I have a right to know.
She put her hand on the doorknob and was about to turn it when a sound stopped her. It began as a low moan and worked its way up to the fierce howl of an animal in pain. Reggie let go of the doorknob and stepped sideways, peeking in the small window. Her aunt was doubled over, hands clenched into fists, screaming. When she straightened herself, she began flinging everything off her workbench: tiny hooks, feathers, thread, wire, and tools all falling to the cold cement floor. The hideously deformed stuffed trout watched from the far wall, his glass eye dull. Reggie took a step back, then turned and ran back to the house, knees wobbly, chest aching.
“T
HE COPS AREN’T GONNA
do shit,” Tara was saying when Reggie walked back into the living room. Tara caught sight of her and said, “I’m sorry, Reg, but you know it’s true. If we want to find your mom, we’re gonna have to do it on our own.”
“Right,” Reggie said, trying to swallow the lump in her throat back down. “And how are we supposed to do that?” She looked back down at the safety pin, her skin feeling prickly, almost like it was begging for her to pick the pin up and open it.
“We go to the places where you know she hangs out. We look for the theater she’s been rehearsing at and find some of her friends. Someone’s bound to have seen her. Someone’s gotta know who this guy is she was planning on marrying.”
“Don’t you think my dad and the other cops have already tried that?” Charlie asked.
“No doubt. But come on, who’s gonna talk to cops? You’re Vera’s daughter. Her friends will talk to you. I’m sure they will.” Tara’s eyes were bright and glittering. She fingered the hourglass charm around her neck. “Your mother deserves our best shot, Reg. So do the other victims—Andrea, Candace, Ann.” Tara reached into her pocket and fiddled with something. Was she still carrying around that doll shoe? Did she have something new in there as well—a little trinket picked up from Ann’s apartment?
It scared Reggie a little—how
consumed
Tara had become with all of this. But deep down, she believed Tara was right—the police were not going to catch this guy. They’d had their chance and failed three times. And this time was different. This time, it was her own mother’s life at stake.
“I don’t know the name of the theater—it’s down in New Haven somewhere. I know the director’s name is Rabbit. He lives around here, I think. I know that sometimes they drive back and go to the bars on Airport Road. My mom’s bag is always full of matchbooks from those places—places like Runway 36 and Reuben’s.”
Tara nodded. “So we start there.”
October 21, 2010
Brighton Falls, Connecticut
R
EGGIE WAS ON HER
back in a cave, someplace dark and airless.

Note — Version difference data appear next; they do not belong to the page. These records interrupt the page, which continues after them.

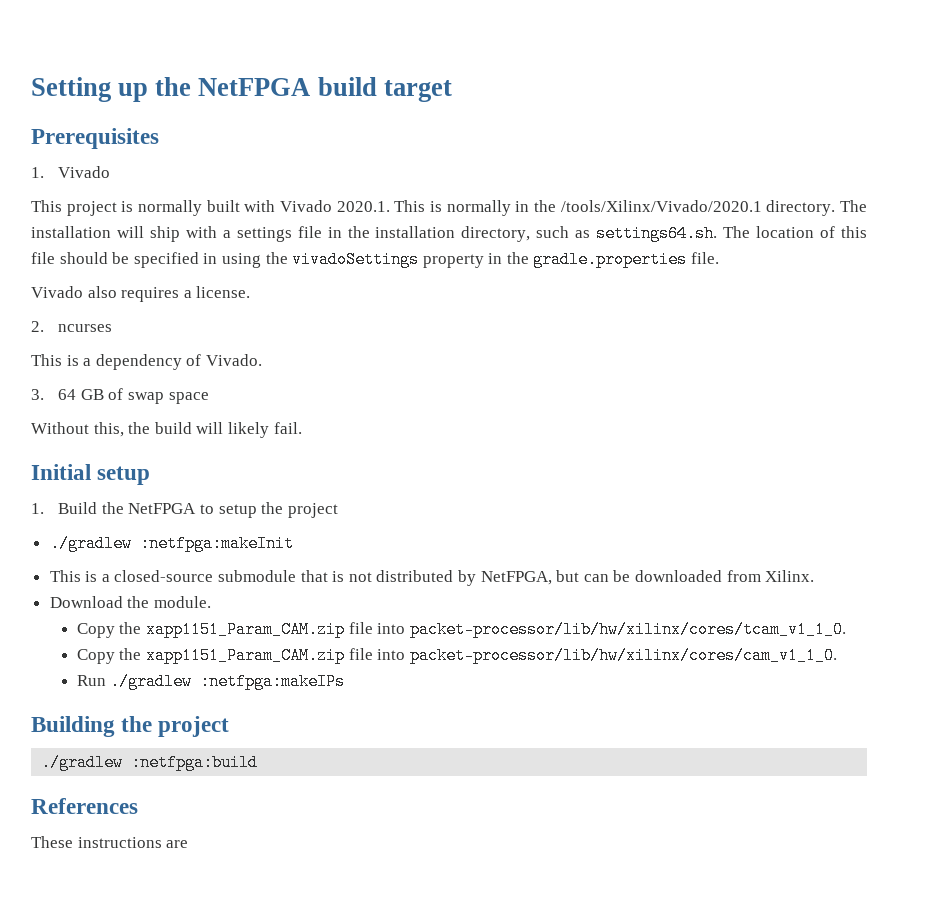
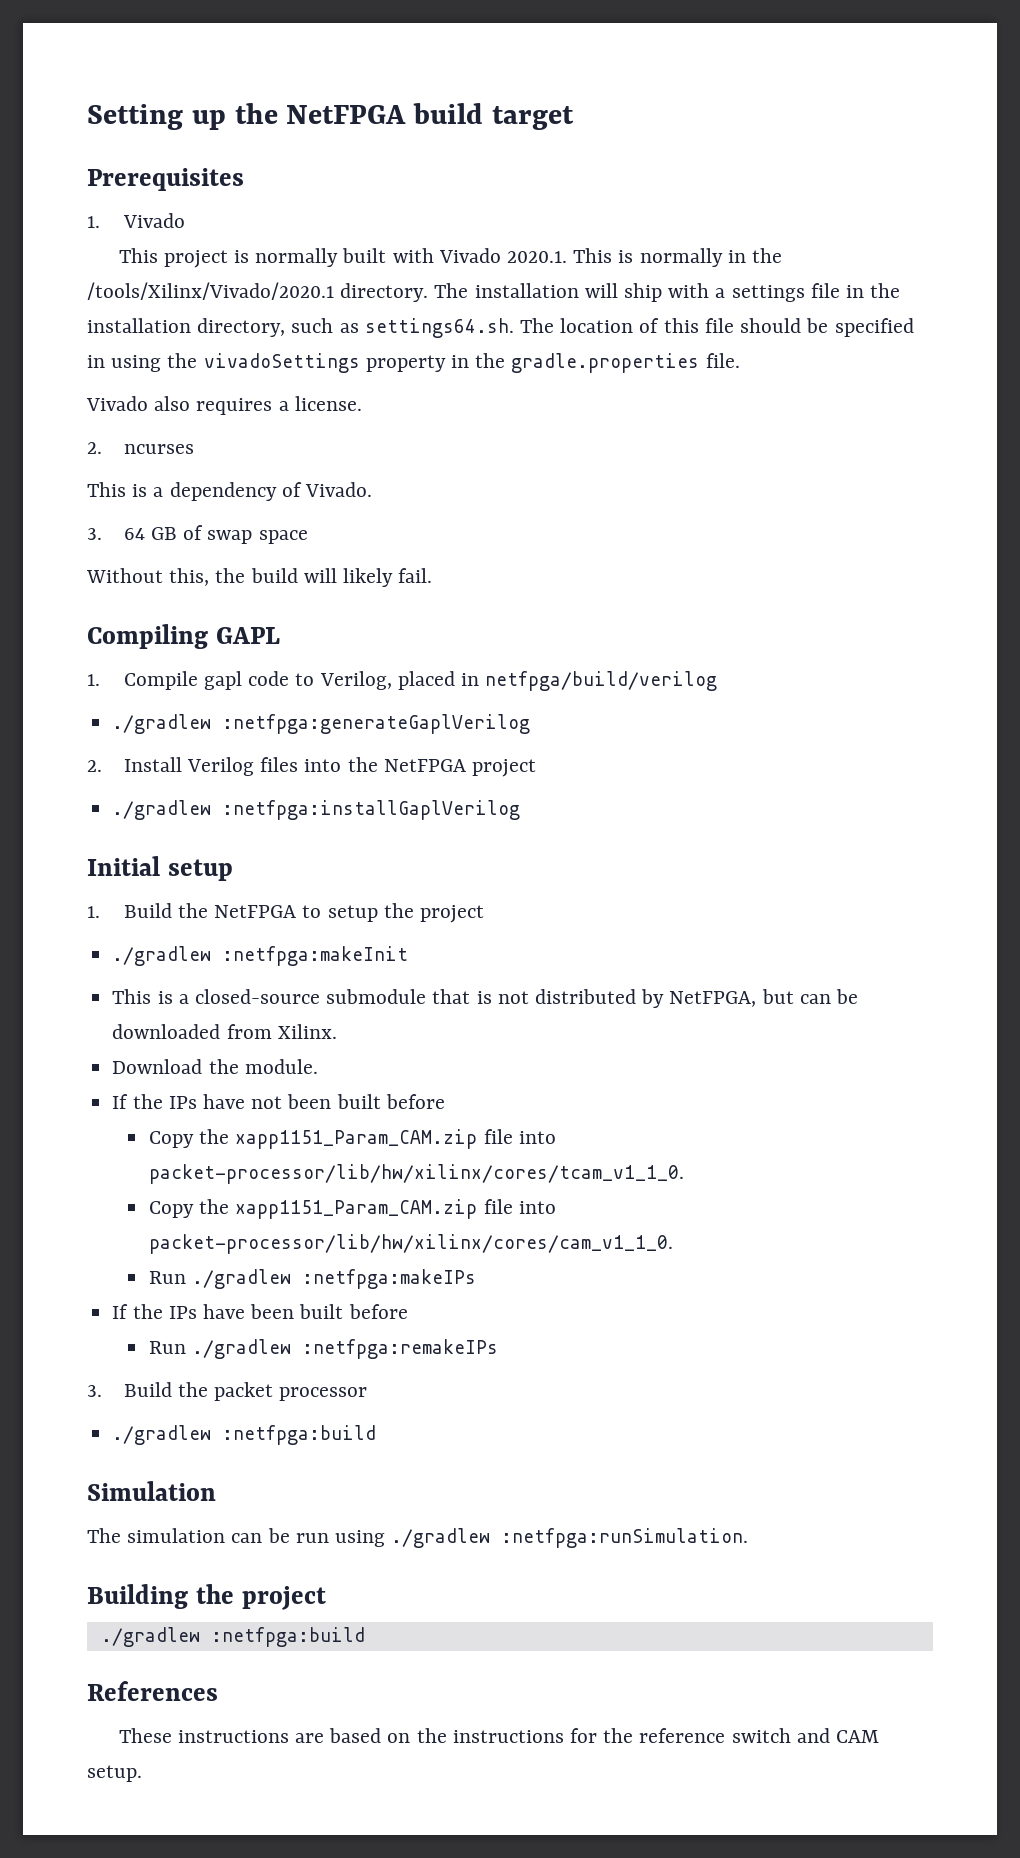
+ Compiling GAPL
+ 1. Compile gapl code to Verilog, placed in netfpga/build/verilog
+ ./gradlew :netfpga:generateGaplVerilog
+ 2. Install Verilog files into the NetFPGA project
+ ./gradlew :netfpga:installGaplVerilog
+ If the IPs have not been built before
+ If the IPs have been built before
+ Run ./gradlew :netfpga:remakeIPs
+ 3. Build the packet processor
+ ./gradlew :netfpga:build
+ Simulation
+ The simulation can be run using ./gradlew :netfpga:runSimulation.
- These instructions are
+ These instructions are based on the instructions for the reference switch and CAM setup.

Her hands and feet were bound. A bell was ringing, quietly at first, then louder, like the clattering warning of a railroad crossing—the train is coming, stay back.
She thrashed her way into a sitting position, opened her eyes. Her watch said 8:00
A.M.
Reggie squinted at it, then around her childhood bedroom, up at the water stains on the ceiling.

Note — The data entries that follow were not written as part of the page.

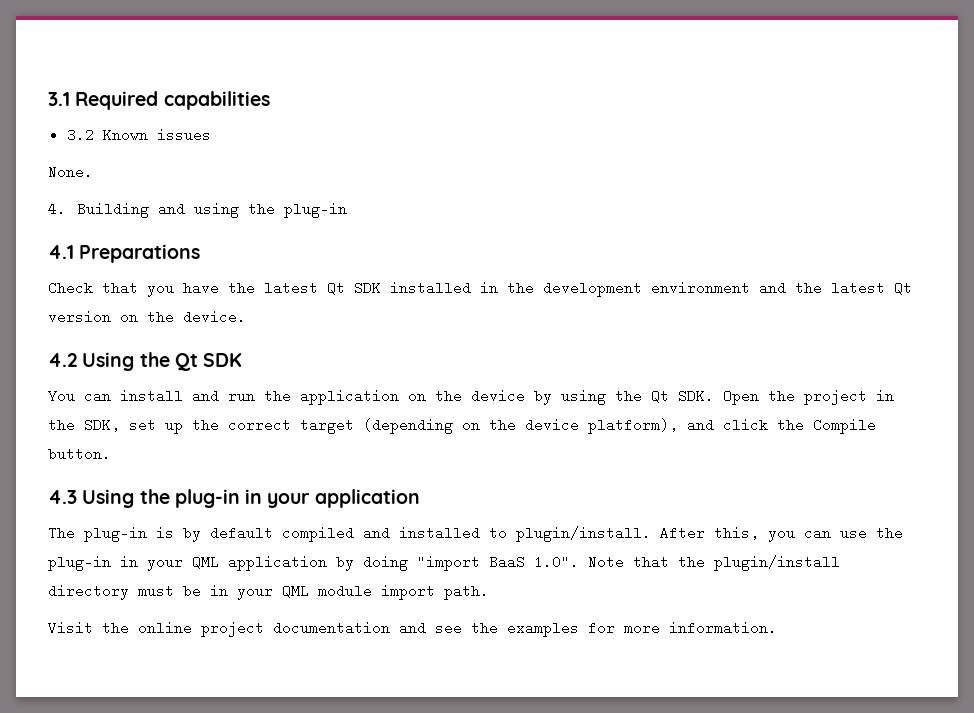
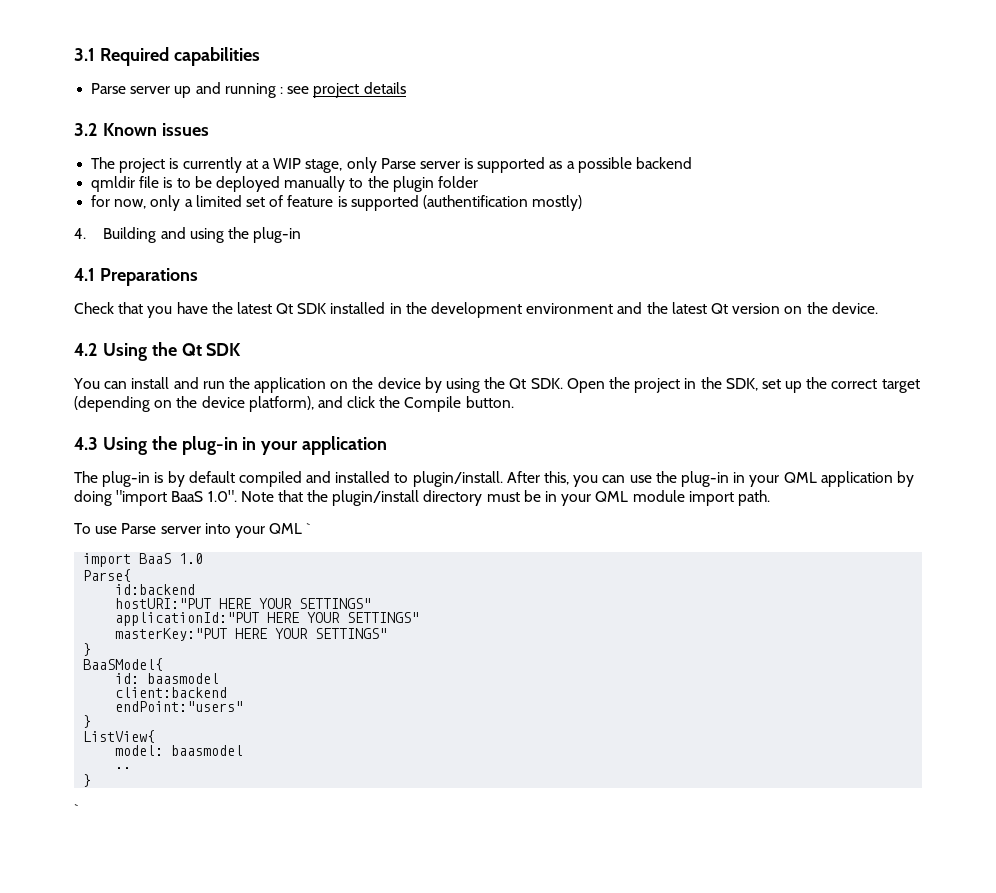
+ Parse server up and running : see project details
  3.2 Known issues
- None.
+ The project is currently at a WIP stage, only Parse server is supported as a possible backend
+ qmldir file is to be deployed manually to the plugin folder
+ for now, only a limited set of feature is supported (authentification mostly)
- Visit the online project documentation and see the examples for more information.
+ To use Parse server into your QML `
+ import BaaS 1.0
+ Parse{
+ id:backend
+ hostURI:"PUT HERE YOUR SETTINGS"
+ applicationId:"PUT HERE YOUR SETTINGS"
+ masterKey:"PUT HERE YOUR SETTINGS"
+ }
+ BaaSModel{
+ id: baasmodel
+ client:backend
+ endPoint:"users"
+ }
+ ListView{
+ model: baasmodel
+ ..
+ }
+ `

She wondered what Tara was looking at right now.
Down the hall, Vera’s bell was ringing.
Reggie was on top of the covers, still dressed, the contents of the memory box strewn out on the quilt around her: matchbooks, photographs, the wooden swan George had given Vera just before she disappeared.
Neptune’s Hands
lay open on her lap. She must have drifted off around four in the morning, eyes and brain fuzzy.

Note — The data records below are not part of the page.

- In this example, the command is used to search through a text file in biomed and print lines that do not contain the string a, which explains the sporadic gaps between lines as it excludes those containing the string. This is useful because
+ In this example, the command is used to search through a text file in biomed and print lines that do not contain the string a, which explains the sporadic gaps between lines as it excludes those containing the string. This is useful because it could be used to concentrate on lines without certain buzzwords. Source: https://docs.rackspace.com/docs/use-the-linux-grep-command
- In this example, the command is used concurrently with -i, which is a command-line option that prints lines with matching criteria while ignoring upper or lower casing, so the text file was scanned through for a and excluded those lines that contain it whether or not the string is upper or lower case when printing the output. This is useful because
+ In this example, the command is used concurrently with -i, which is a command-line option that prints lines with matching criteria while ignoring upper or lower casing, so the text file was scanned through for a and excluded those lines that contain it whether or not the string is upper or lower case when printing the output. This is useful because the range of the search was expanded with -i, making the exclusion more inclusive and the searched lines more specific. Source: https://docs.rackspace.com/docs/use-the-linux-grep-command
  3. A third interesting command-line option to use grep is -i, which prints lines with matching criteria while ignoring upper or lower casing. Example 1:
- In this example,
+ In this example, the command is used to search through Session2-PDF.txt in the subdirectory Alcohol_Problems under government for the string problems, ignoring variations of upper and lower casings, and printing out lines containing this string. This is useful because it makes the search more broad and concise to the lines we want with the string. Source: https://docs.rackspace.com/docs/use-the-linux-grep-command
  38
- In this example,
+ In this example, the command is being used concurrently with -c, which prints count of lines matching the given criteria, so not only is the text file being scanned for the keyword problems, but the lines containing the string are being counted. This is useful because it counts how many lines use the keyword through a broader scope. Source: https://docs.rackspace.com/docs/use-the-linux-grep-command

The room felt hot and stuffy. She needed to get that window open. She’d bring in some tools later, see if she could loosen it.
“Coming, Mom!” Reggie shouted, grabbing the book and stashing it under her mattress, like a kid hiding porn. Her back ached and her skull was vibrating with names and little details—the men her mother dated: Rabbit, Sal the photographer, Mr. Hollywood; the bars her mother frequented, places Reggie hadn’t thought of in years, places whose very names conjured up the smell of stale beer and cigarette smoke: Reuben’s, Runway 36, Silver Wings—she had matchbooks and paper coasters from each of these places. She thought of the bar her mother had taken her to the day she lost her ear, the place with the spinning stools where they’d met the Boxer.